The paper tackles the problem of few-shot learning in multi-modal settings by introducing a Cross-modal Few-Shot Learning task and proposing a Generative Transfer Learning framework, which achieves state-of-the-art performance on seven multi-modal datasets.

Most existing studies on few-shot learning focus on unimodal settings, where models are trained to generalize to unseen data using a limited amount of labeled examples from a single modality. However, real-world data are inherently multi-modal, and such unimodal approaches limit the practical applications of few-shot learning. To bridge this gap, this paper introduces the Cross-modal Few-Shot Learning (CFSL) task, which aims to recognize instances across multiple modalities while relying on scarce labeled data. This task presents unique challenges compared to classical few-shot learning arising from the distinct visual attributes and structural disparities inherent to each modality. To tackle these challenges, we propose a Generative Transfer Learning (GTL) framework by simulating how humans abstract and generalize concepts.
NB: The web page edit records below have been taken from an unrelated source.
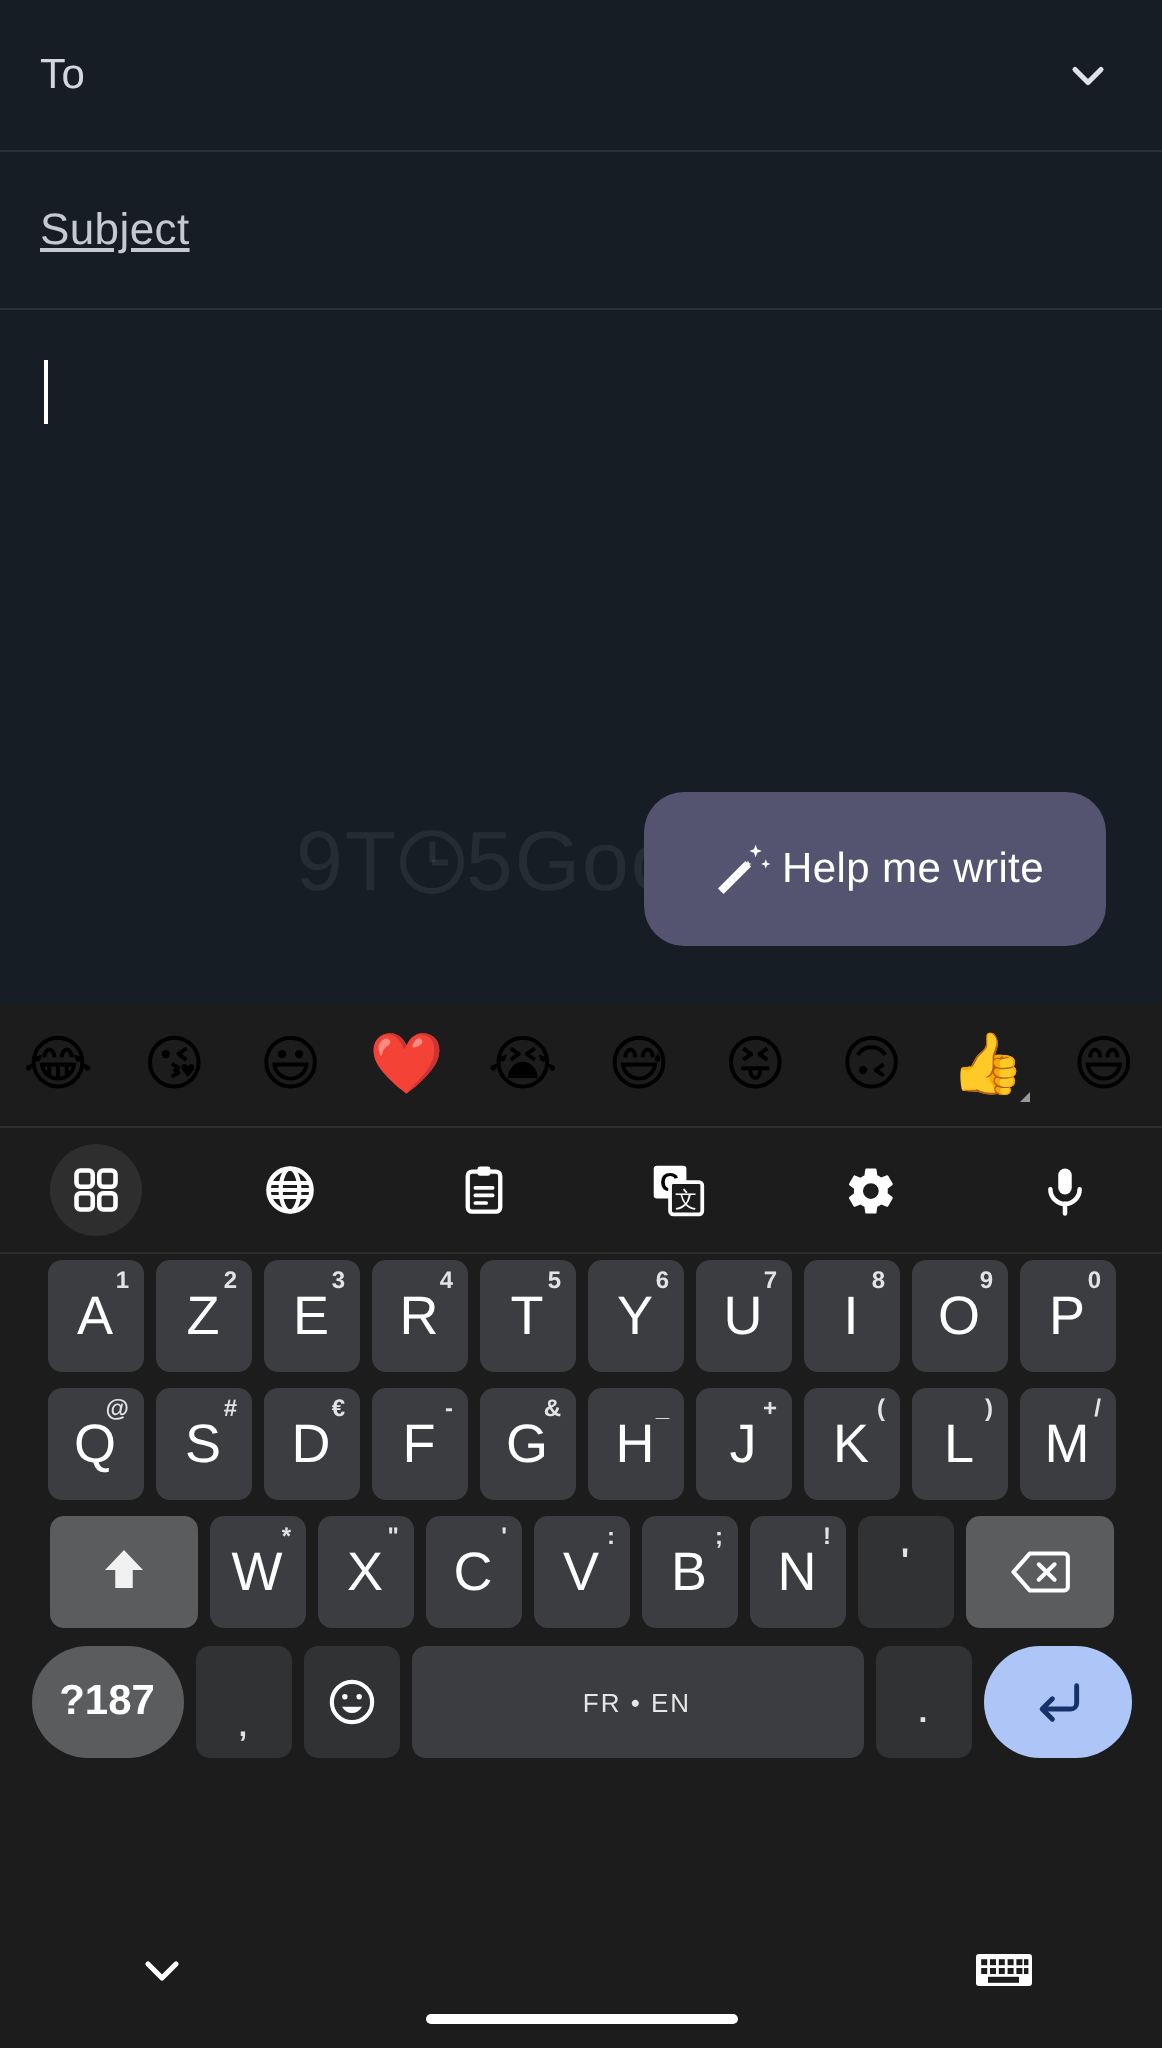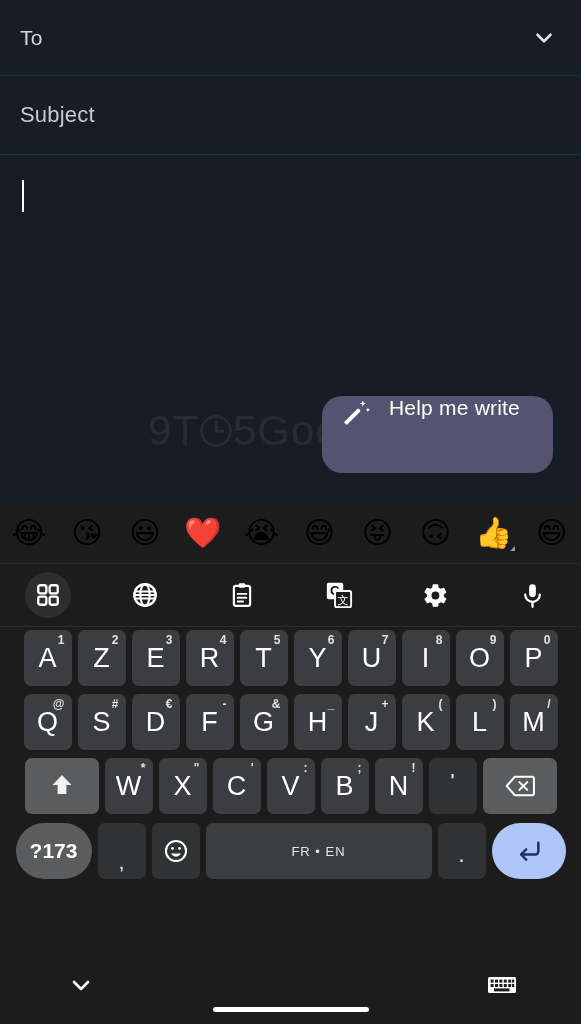--- a/index.html
+++ b/index.html
@@ -28,7 +28,7 @@
     border-bottom: 1px solid #28303a;
     display: flex; align-items: center; padding: 0 20px;
   }
-  .field-subject .label { color: #c5cad0; font-size: 22px; letter-spacing: .2px; }
+  .field-subject .label { color: #c5cad0; font-size: 22px; letter-spacing: .2px; text-decoration: underline; }
 
   .body-area { position: absolute; left: 0; top: 155px; width: 581px; height: 347px; }
   .caret {

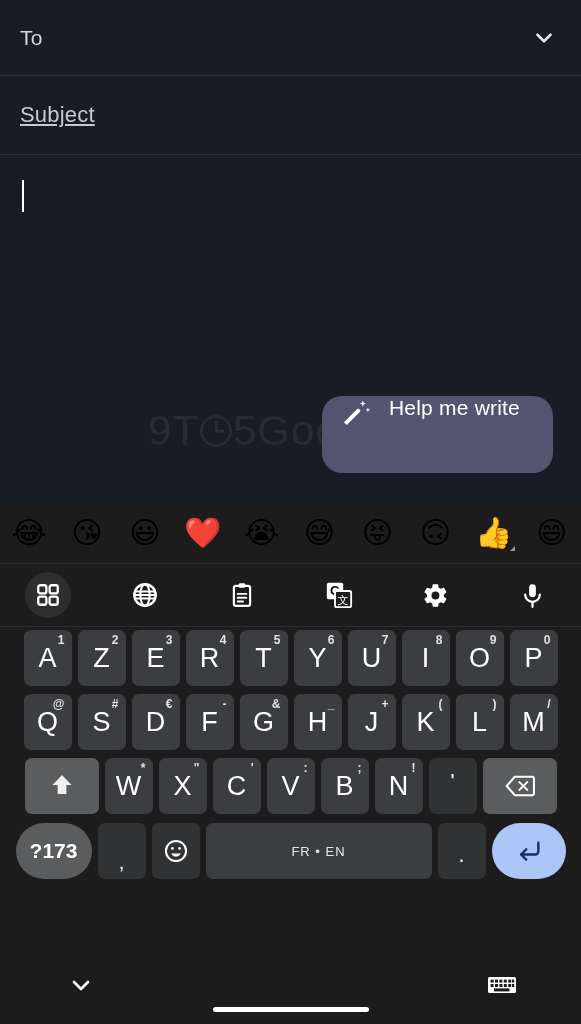--- a/index.html
+++ b/index.html
@@ -62,7 +62,7 @@
   .hmw {
     position: absolute; left: 322px; top: 396px; width: 231px; height: 77px;
     background: #545370; border-radius: 20px;
-    display: flex; padding-left: 17px; gap: 16px;
+    display: flex; align-items: center; padding-left: 32px; gap: 3px;
     cursor: pointer;
   }
   .hmw .wand { width: 34px; height: 34px; flex: 0 0 34px; }

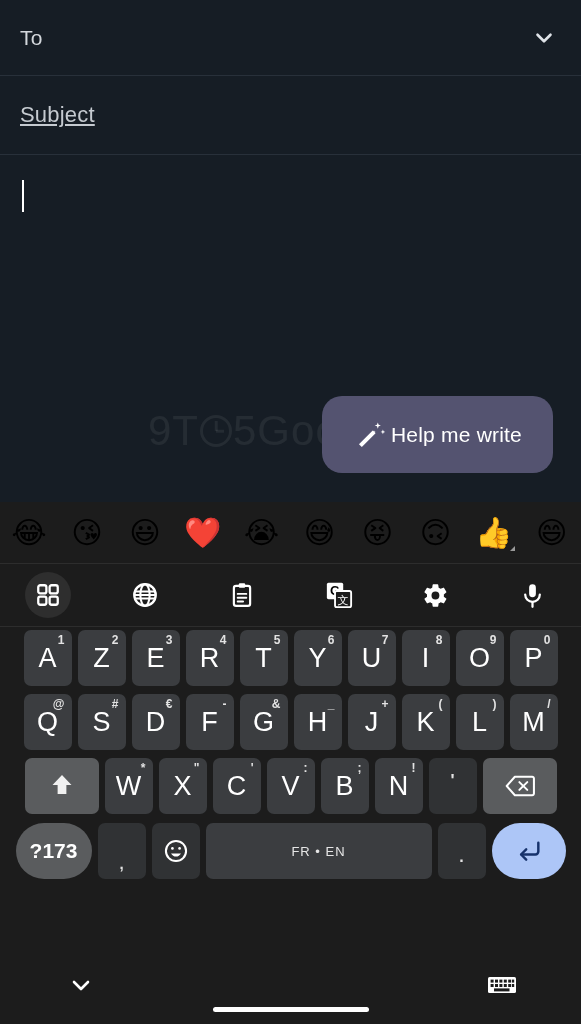--- a/index.html
+++ b/index.html
@@ -375,7 +375,7 @@
           </div>
         </div>
       <div class="krow r4">
-        <div class="key sym">?173</div>
+        <div class="key sym">?187</div>
         <div class="key comma">
           <span class="sup" style="top:auto;bottom:8px;right:auto;left:50%;transform:translateX(-50%);font-size:15px;">,</span>
         </div>

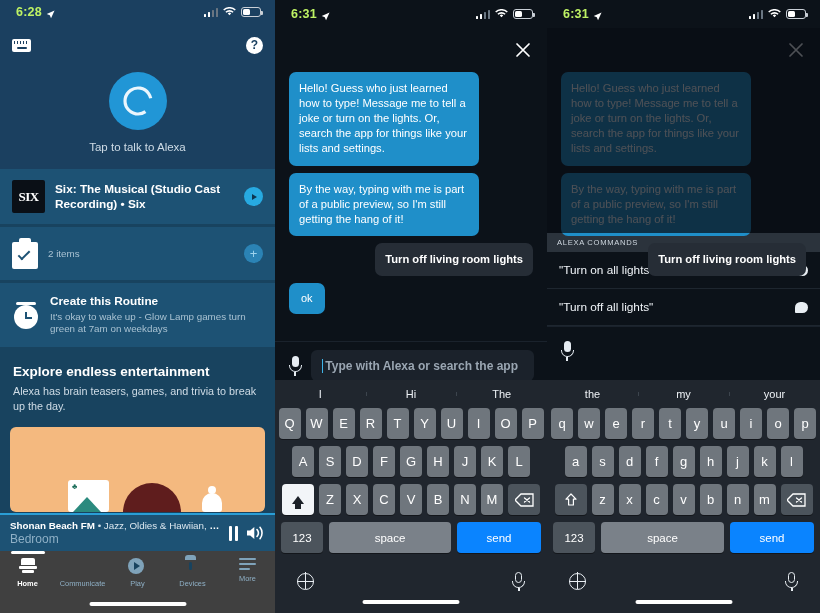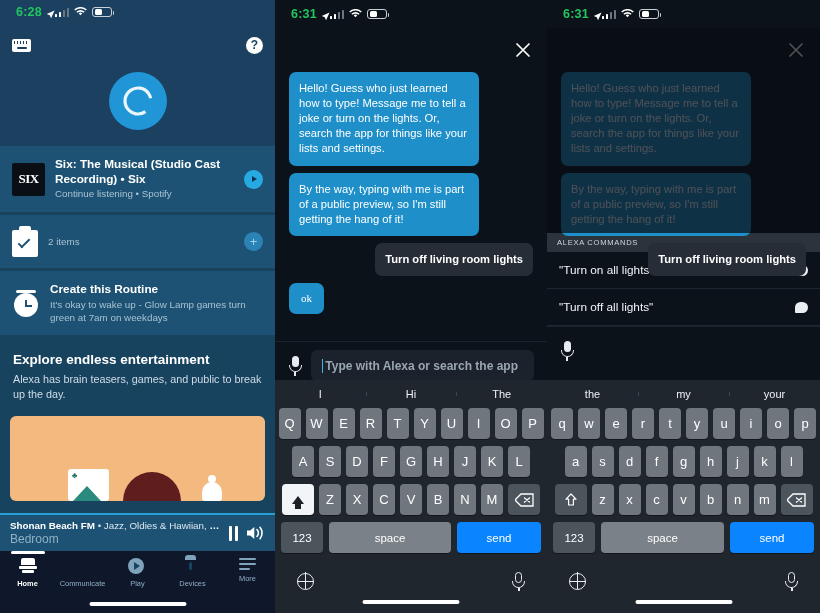--- a/index.html
+++ b/index.html
@@ -15,8 +15,8 @@
   .panel { position: relative; height: 613px; overflow: hidden; }
   .statusbar {
     height: 28px; display: flex; align-items: center;
-    padding: 0 14px 0 16px;
-    font-size: 12.5px; font-weight: bold; color: #22c55e;
+    justify-content: space-between; padding: 0 14px 0 16px;
+    font-size: 12.5px; font-weight: bold; color: #bef264;
     letter-spacing: .2px;
   }
   .sb-left { display: flex; align-items: center; gap: 4px; }

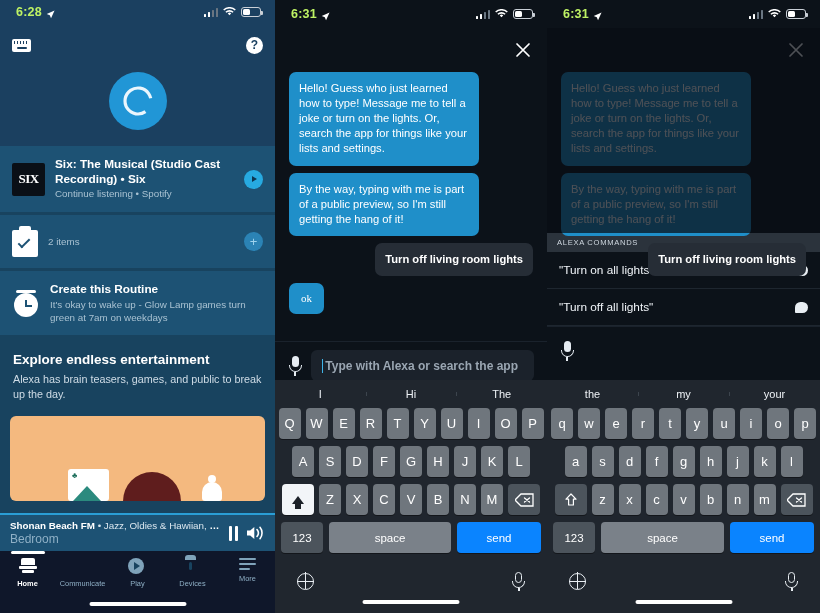--- a/index.html
+++ b/index.html
@@ -240,6 +240,7 @@
           <circle cx="18" cy="18" r="13" fill="none" stroke="#eaf6fd" stroke-width="3.2" stroke-dasharray="66 22" transform="rotate(55 18 18)"></circle>
         </svg>
       </div>
+      <div class="tap-label">Tap to talk to Alexa</div>
     </div>
 
     <div class="card">

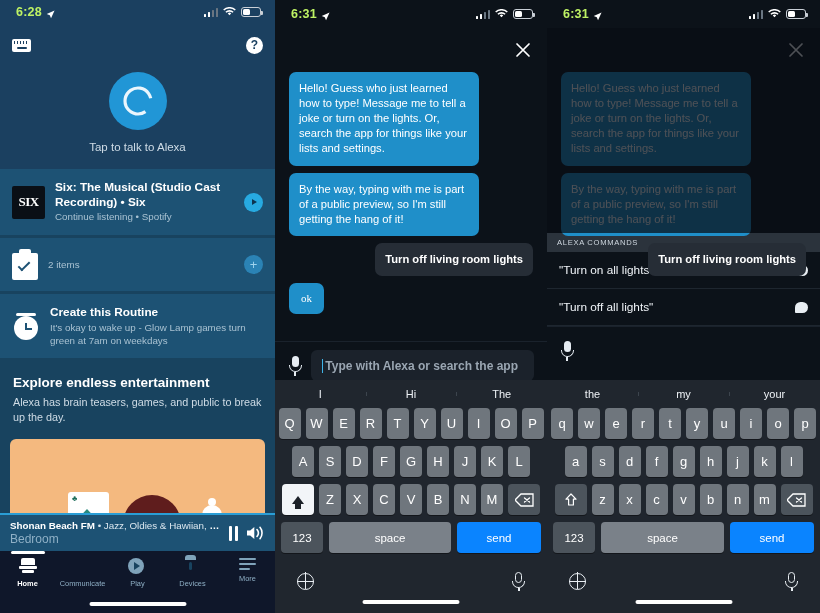--- a/index.html
+++ b/index.html
@@ -247,7 +247,6 @@
       <div class="albumart">SIX</div>
       <div class="txt">
         <div class="title">Six: The Musical (Studio Cast Recording) • Six</div>
-        <div class="sub">Continue listening • Spotify</div>
       </div>
       <div class="circ-btn circ-play">
         <svg width="8" height="8" viewBox="0 0 8 8">

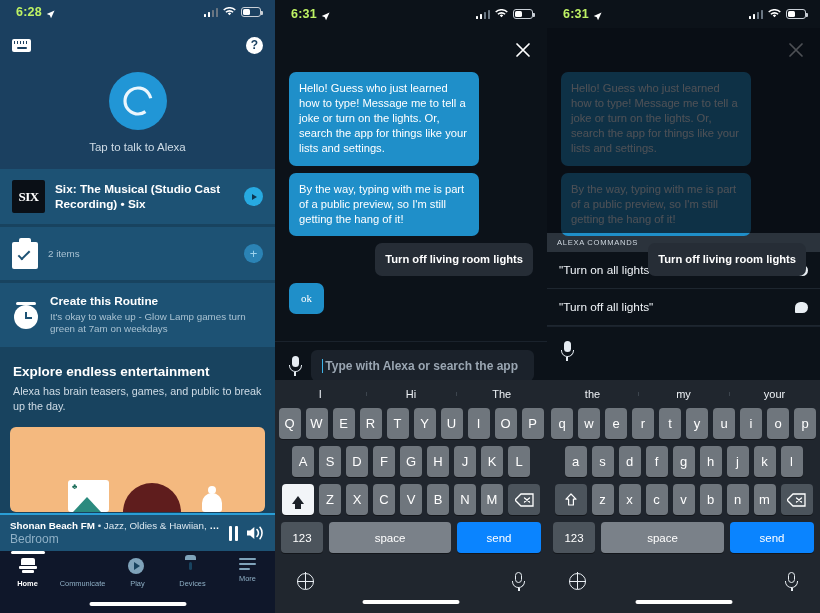--- a/index.html
+++ b/index.html
@@ -129,7 +129,7 @@
          line-height:1.35; color:#fff; margin-bottom:7px; }
   .bub-alexa { background:#1f8fc9; }
   .bub-user { background:#262d36; margin-left:auto; width:fit-content; font-weight:bold; font-size:11.2px; text-align:right;}
-  .bub-ok { background:#1f8fc9; width:fit-content; padding:8px 12px; font-size:11px;font-family:Liberation Serif, serif;}
+  .bub-ok { background:#1f8fc9; width:fit-content; padding:8px 12px; font-size:11px;}
 
   .inputrow { height:48px; display:flex; align-items:center; gap:9px; padding:0 13px;
               border-top:1px solid #1a222c; }

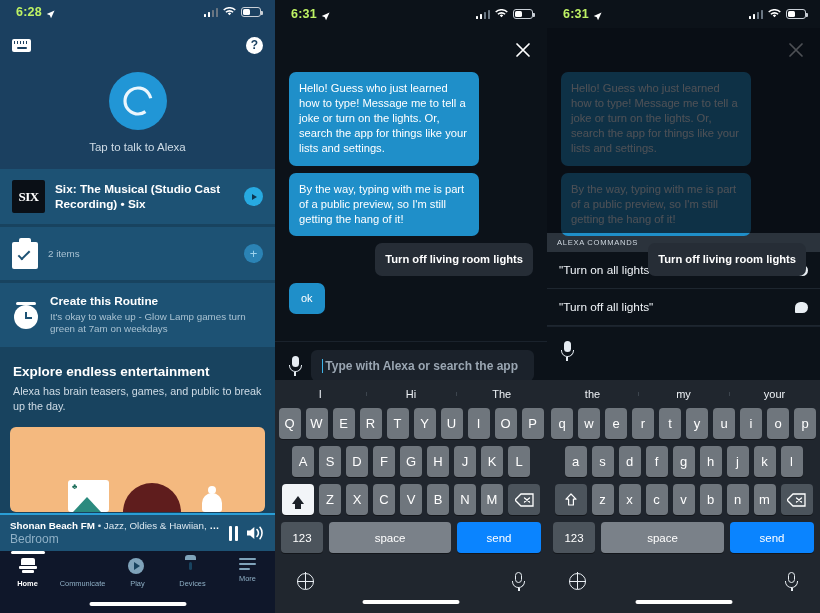--- a/index.html
+++ b/index.html
@@ -282,7 +282,7 @@
 
     <div class="explore">
       <h2>Explore endless entertainment</h2>
-      <p>Alexa has brain teasers, games, and public to break up the day.</p>
+      <p>Alexa has brain teasers, games, and trivia to break up the day.</p>
     </div>
 
     <div class="banner">

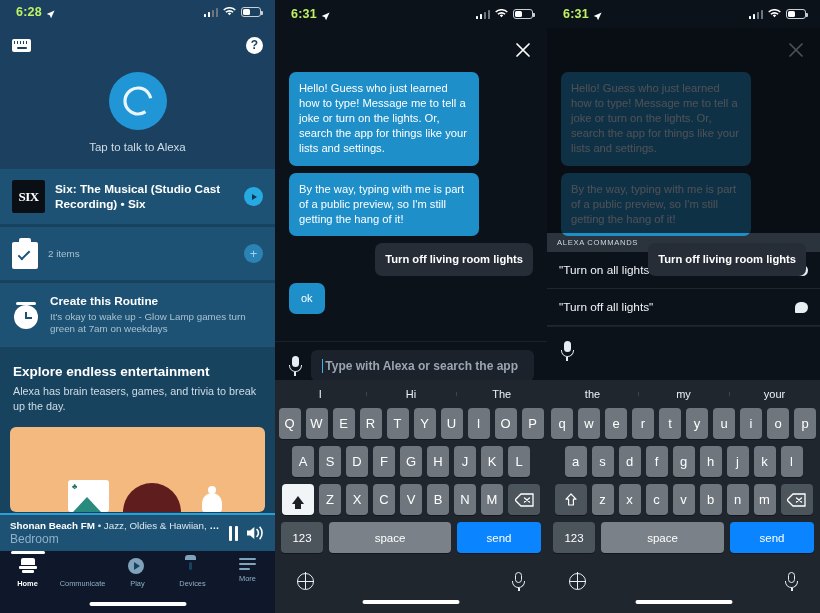--- a/index.html
+++ b/index.html
@@ -98,7 +98,7 @@
   .pause-btn i{width:3.5px;height:15px;background:#fff;display:block;border-radius:1px;}
   .vol-btn{width:19px;height:16px;position:relative;flex-shrink:0;}
 
-  .tabbar{position:absolute;left:0;right:0;bottom:0;height:62px;background:#0f172a;
+  .tabbar{position:absolute;left:0;right:0;bottom:0;height:62px;background:#404040;
     display:flex;align-items:flex-start;padding-top:7px;}
   .tab{flex:1;display:flex;flex-direction:column;align-items:center;gap:4px;position:relative;}
   .tab .tlabel{font-size:7.4px;color:#8fb0c6;}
Specifically, the GTL jointly estimates the latent shared concept across modalities and the in-modality disturbance through a generative structure. Establishing the relationship between latent concepts and visual content among abundant unimodal data enables GTL to effectively transfer knowledge from unimodal to novel multimodal data, as humans did. Comprehensive experiments demonstrate that the GTL achieves state-of-the-art performance across seven multi-modal datasets across RGB-Sketch, RGB-Infrared, and RGB-Depth.